» Requirement: Give the lines again exactly as they appear below, from the line with "permissions in CHANNEL_ID" to the line with "(@SimonSprankel / sprankhub)", both included, and only those lines. Leave every picture out.

(Collected data entries)
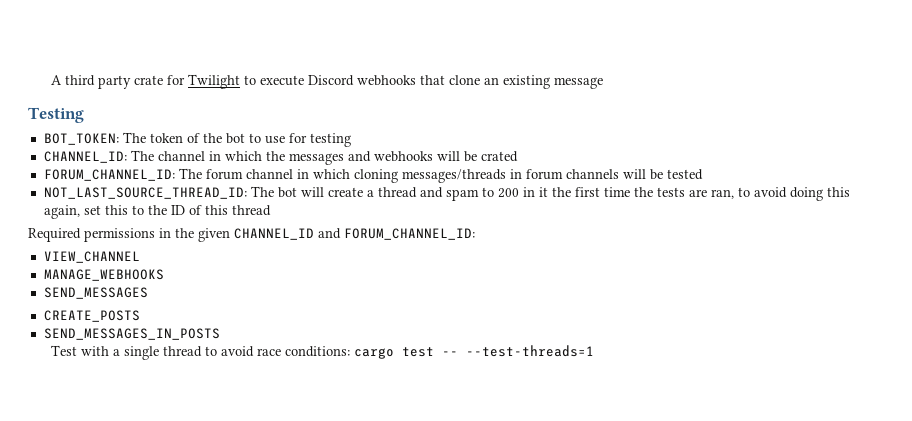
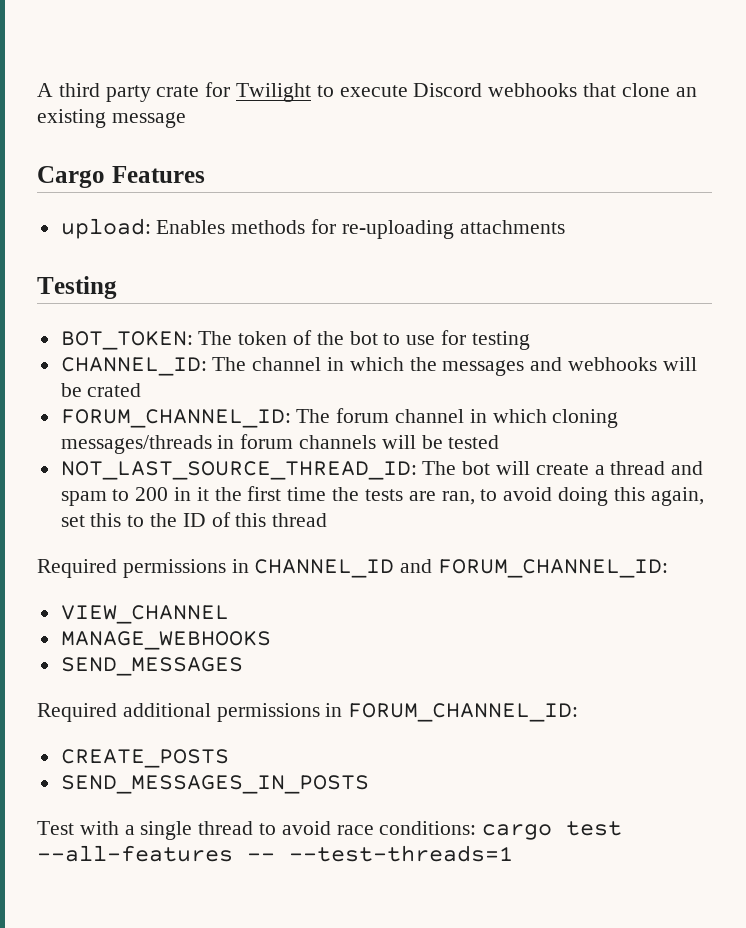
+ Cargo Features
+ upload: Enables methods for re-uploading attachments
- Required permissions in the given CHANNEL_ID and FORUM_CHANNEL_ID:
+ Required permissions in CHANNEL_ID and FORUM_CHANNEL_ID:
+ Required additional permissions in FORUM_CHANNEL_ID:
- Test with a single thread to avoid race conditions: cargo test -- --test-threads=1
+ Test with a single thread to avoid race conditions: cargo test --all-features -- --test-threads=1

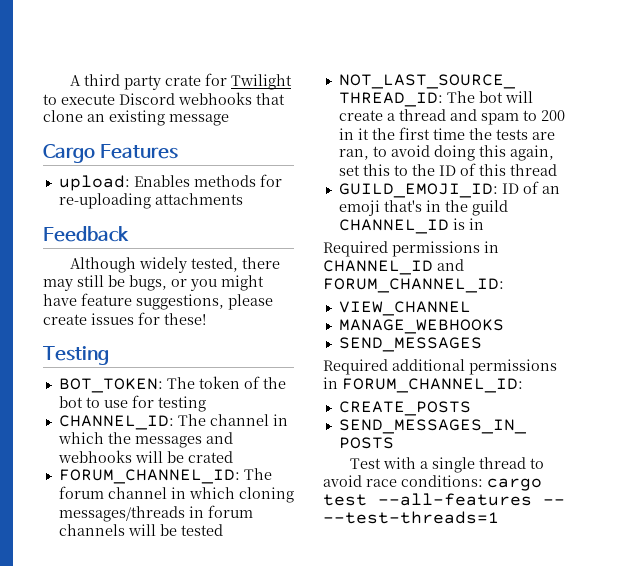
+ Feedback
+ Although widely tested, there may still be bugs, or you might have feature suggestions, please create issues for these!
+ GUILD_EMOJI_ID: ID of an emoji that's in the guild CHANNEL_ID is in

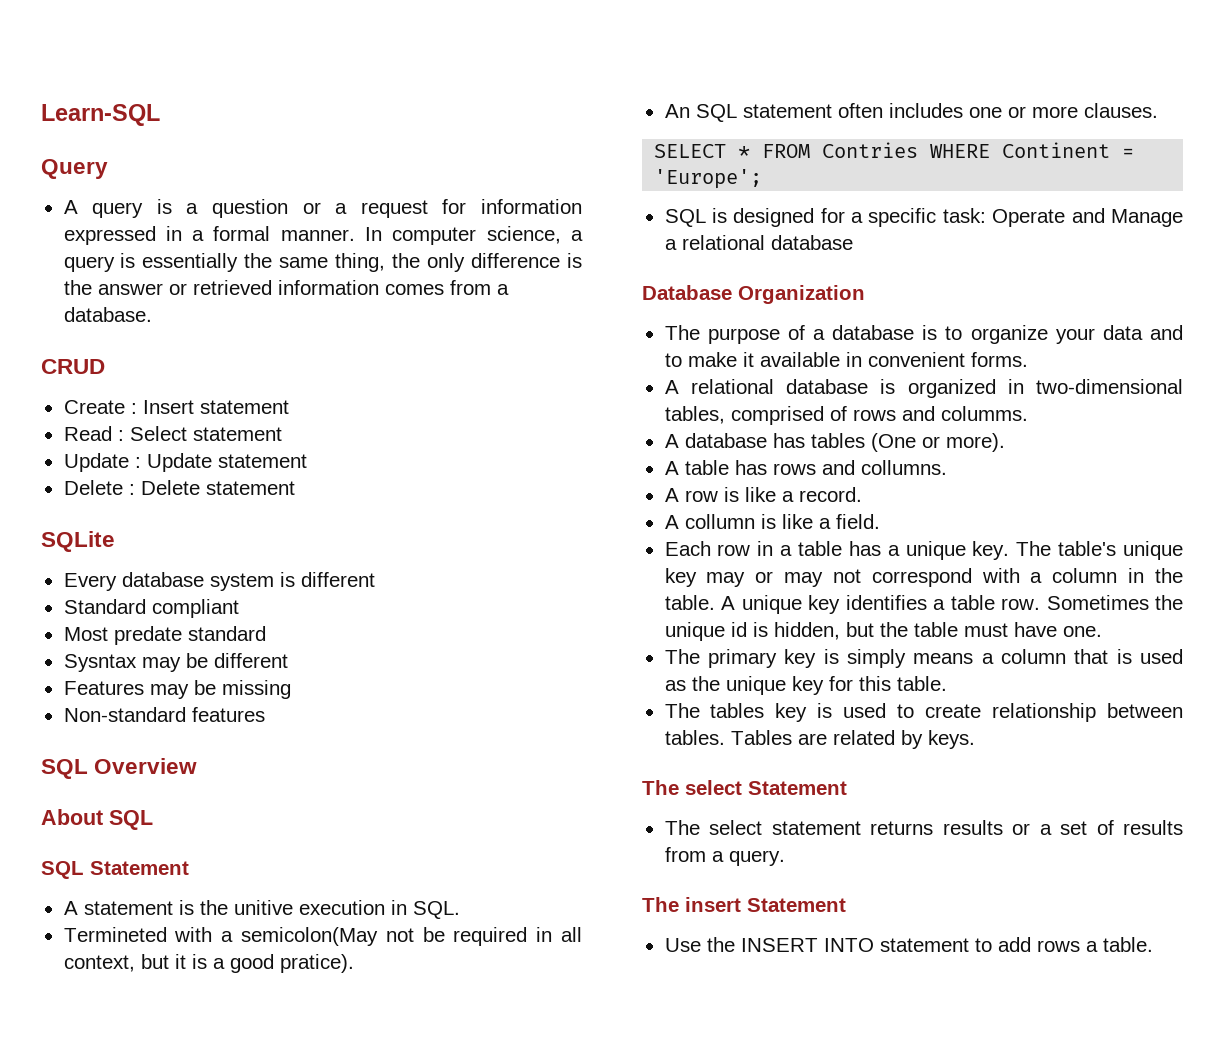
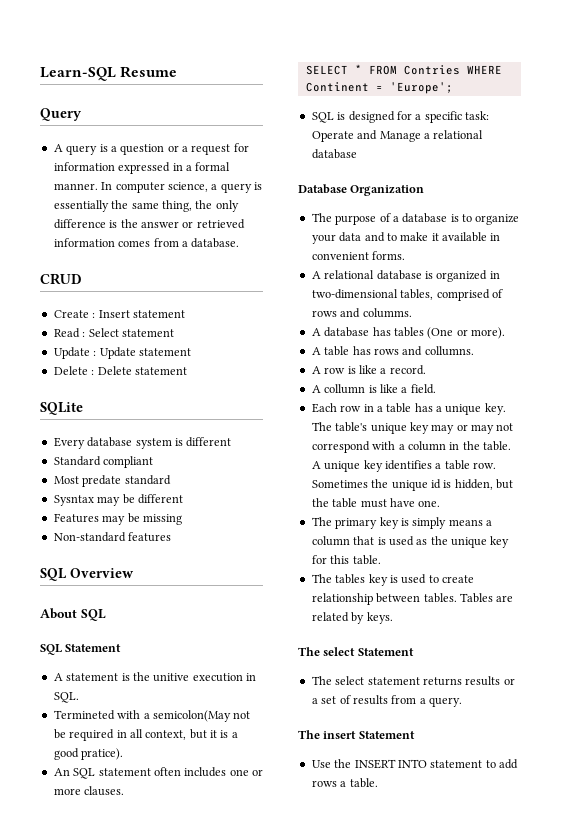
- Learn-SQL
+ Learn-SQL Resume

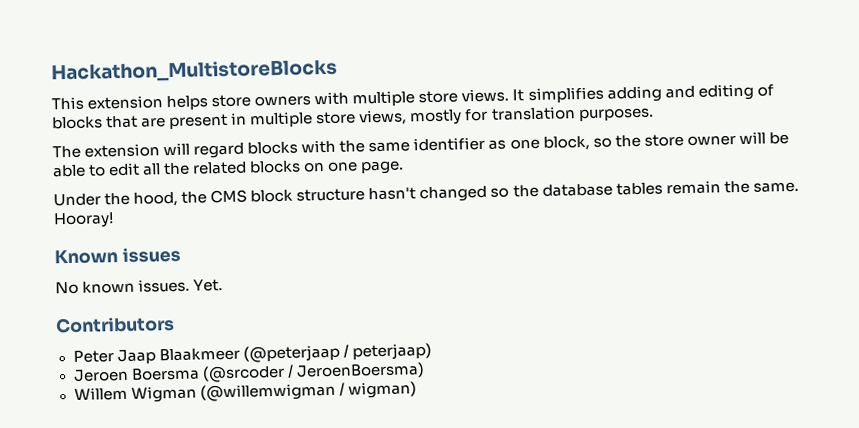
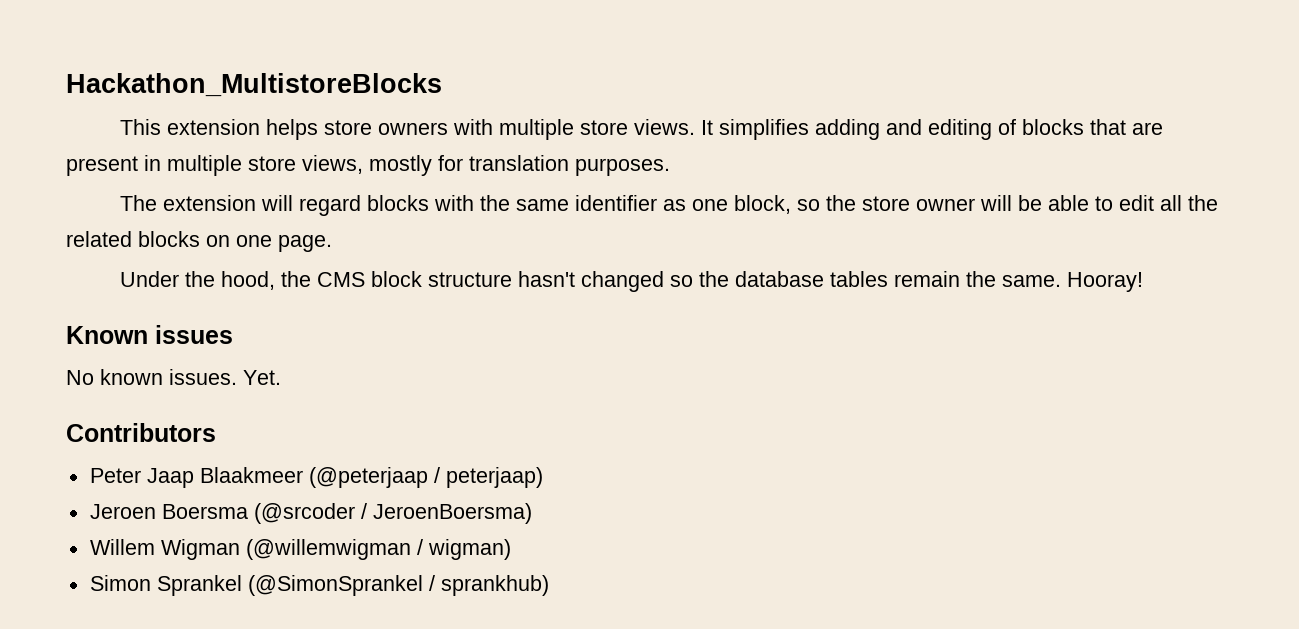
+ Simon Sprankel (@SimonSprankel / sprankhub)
...
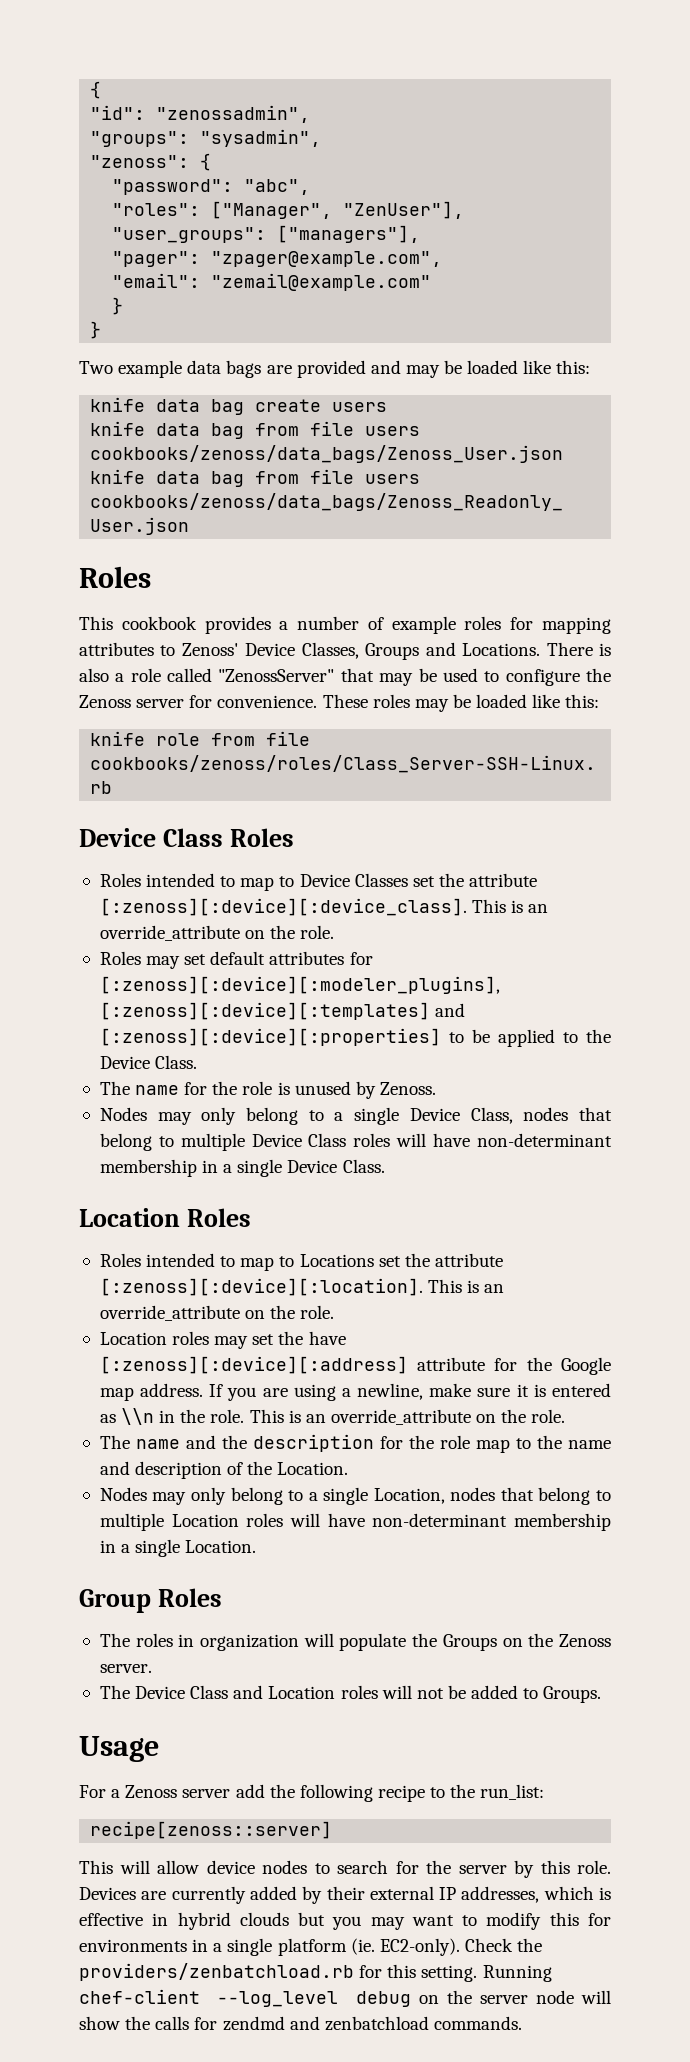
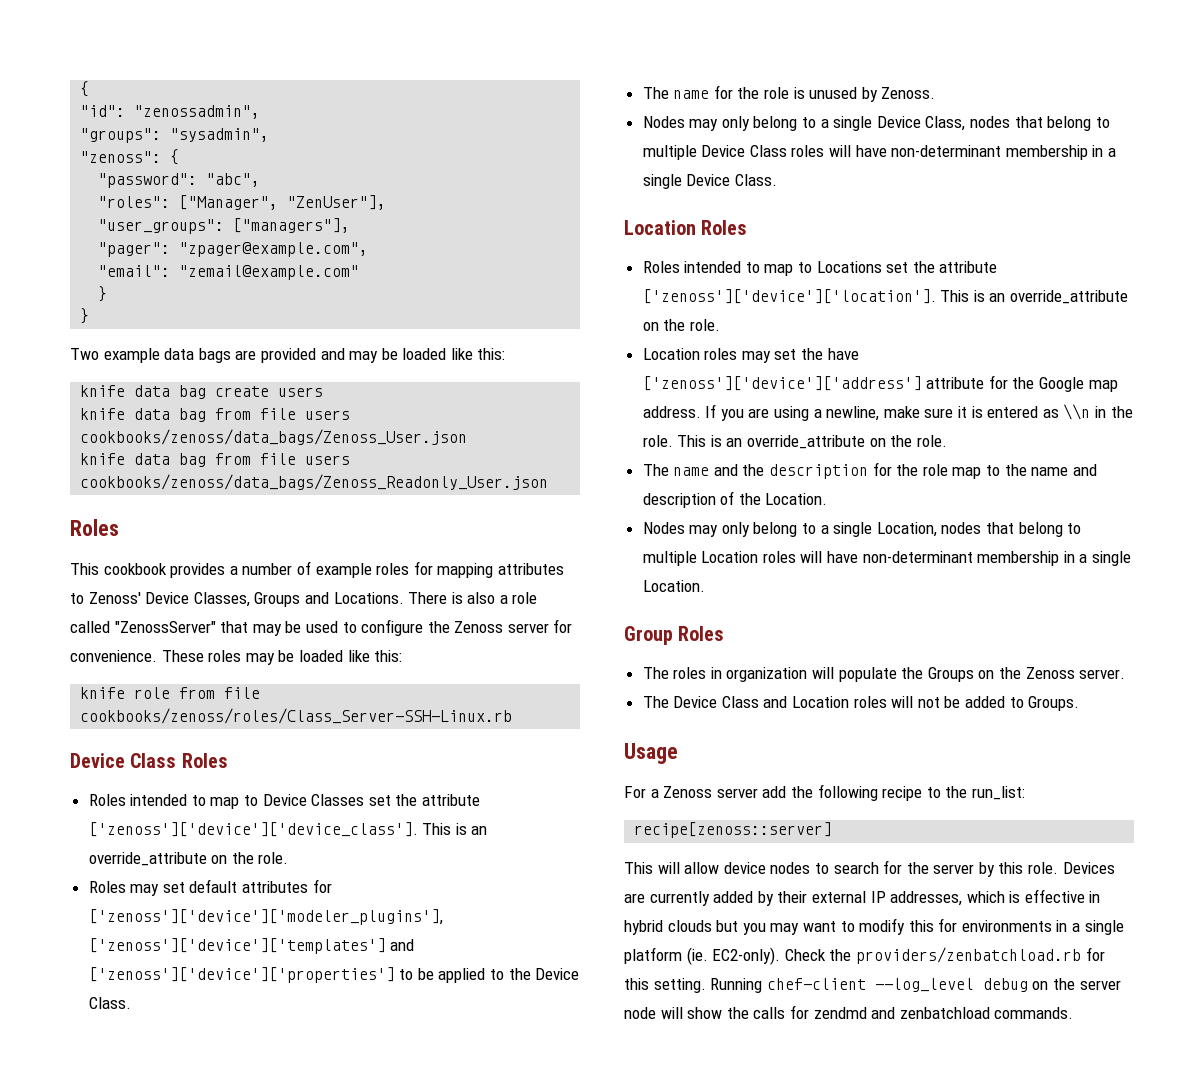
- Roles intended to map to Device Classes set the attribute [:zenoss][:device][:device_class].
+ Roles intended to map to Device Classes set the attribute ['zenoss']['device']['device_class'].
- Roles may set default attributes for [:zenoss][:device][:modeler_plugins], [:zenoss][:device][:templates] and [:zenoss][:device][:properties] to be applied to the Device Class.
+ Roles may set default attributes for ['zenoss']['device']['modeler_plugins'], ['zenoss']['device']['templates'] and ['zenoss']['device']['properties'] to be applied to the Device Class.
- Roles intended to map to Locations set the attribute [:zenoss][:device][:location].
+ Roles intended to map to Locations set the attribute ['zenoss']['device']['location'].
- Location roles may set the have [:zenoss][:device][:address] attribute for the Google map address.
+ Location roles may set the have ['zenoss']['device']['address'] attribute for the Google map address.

» Response:
+ Required permissions in CHANNEL_ID and FORUM_CHANNEL_ID:
+ Required additional permissions in FORUM_CHANNEL_ID:
- Test with a single thread to avoid race conditions: cargo test -- --test-threads=1
+ Test with a single thread to avoid race conditions: cargo test --all-features -- --test-threads=1

+ Feedback
+ Although widely tested, there may still be bugs, or you might have feature suggestions, please create issues for these!
+ GUILD_EMOJI_ID: ID of an emoji that's in the guild CHANNEL_ID is in

- Learn-SQL
+ Learn-SQL Resume

+ Simon Sprankel (@SimonSprankel / sprankhub)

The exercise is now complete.